At last night's Masters of Design event, Fiona Morrisson, who helped transform JFK's T5 terminal into JetBlue's hip, people-friendly gateway, teased the audience about the airline's forthcoming brand campaign.
Behind it, she says, is an industry adage that's especially popular at JetBlue: You're not flying planes, you're flying people. As relevant as that is to the company's passenger-centric image, the statement makes even more sense in the context of JetBlue's new ad campaign, which debuts today and launches officially tomorrow on YouTube.
The print component is upbeat--uplifting, even. "You Above All" is the snappy centerpiece slogan--done up in a cool blue type treatment.
The video advertisements take the power-to-the-people message even further--and in a decidedly more aggressive direction.
The ads take direct aim at other airlines, highlighting the annoyances that plague passengers when they don't fly JetBlue: exorbitant baggage fees, terrible customer service, layovers. In one innovative ad, visitors to JetBlue's channel on YouTube will be interrupted with the following message, a reminder of the ridiculous costs to keep entertained on other airlines: "Please pay $5 to continue watching all video content. $5, one-day pass." All the ads end with the same slogan: "If you wouldn't take it on the ground, don't take it in the air."
That's the opposite approach most airlines including JetBlue typically take. The company's last campaign featured the tagline "Happy Jetting," and focused on the positive experiences of flying JetBlue. "Airline advertising today is chock full of smiley, happy business people," Alex Leikikh, managing partner at Mullen, which is developing the JetBlue campaign, told the New York Times. "We wanted to do something different."
"'You above all' gets us back to our DNA, our original mission, bringing humanity back to air travel," said Martin St. George, a senior VP of marketing at JetBlue, who pointed out that the "Happy Jetting" slogan "didn't quite have a human side."
Adding a human element to the irritations of travel appears to be an attempt by JetBlue to cork some of its recent press. In August, JetBlue flight attendant Steve Slater made headlines after he lost his wits over an unruly passenger, grabbed two beers, and dramatically exited the grounded plane via the inflatable emergency slide.
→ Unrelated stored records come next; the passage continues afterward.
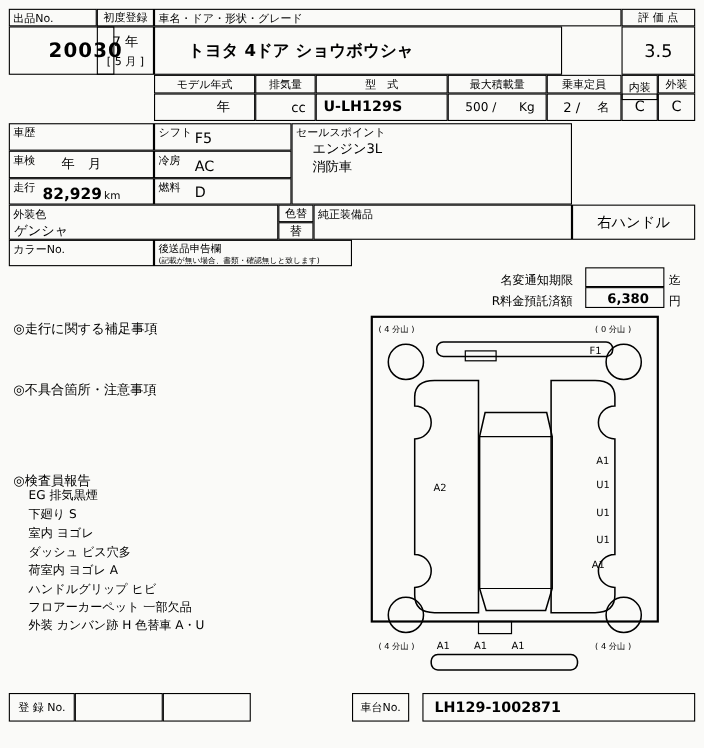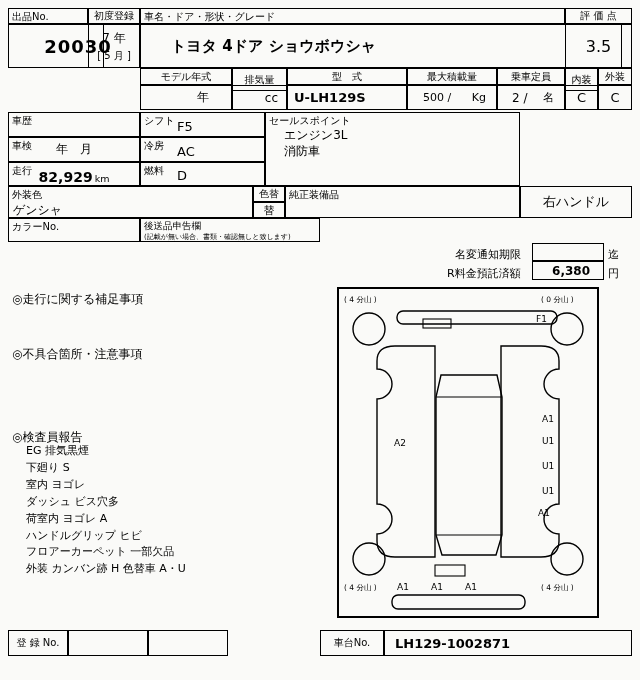"トヨタ 4ドア ショウボウシャ" div.cell { width: 482px -> 371px }
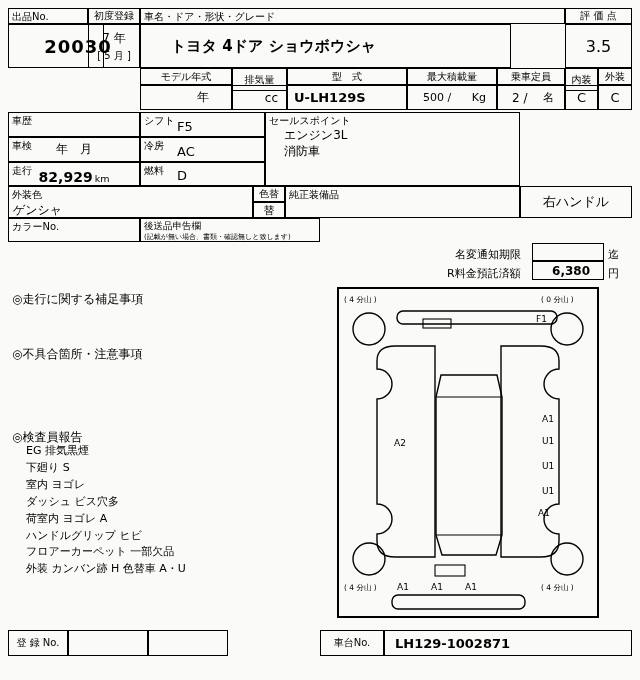"排気量" div.cell { height: 23px -> 17px }
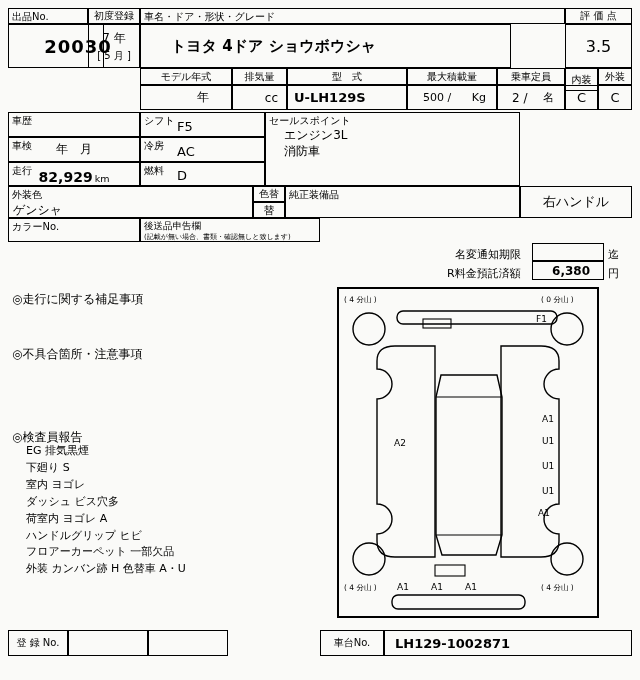"( 4 分山 )" div.cell { height: 331px -> 279px }
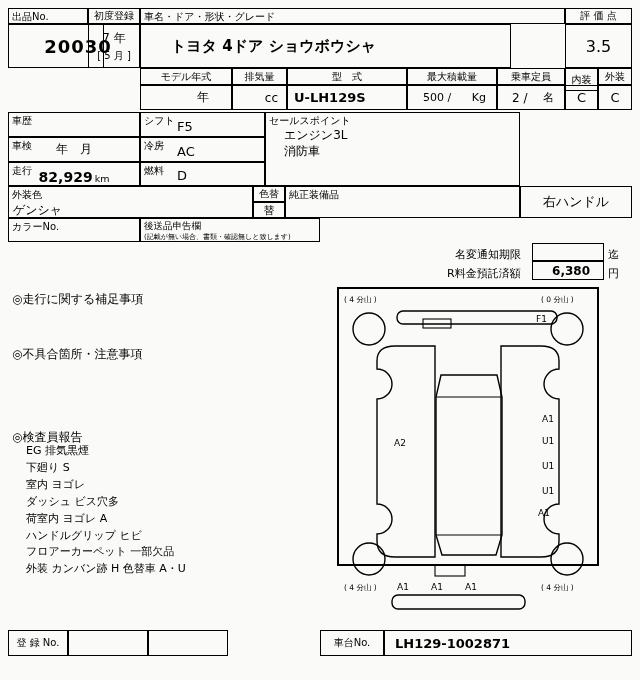"車台No." div.cell { width: 64px -> 52px }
Slater instantly shot to folk hero fame, and the story dominated the news cycle for days. While many may have expected the airline's image to be tarnished, it appears JetBlue survived the fiasco unscathed: Traffic rose 15% this past month.
Still, that hasn't stopped the airline from aggressively pushing out this new series of ads. JetBlue said it would spend $3 million on the campaign through the end of the year.
Two beers and one slide would've sufficed.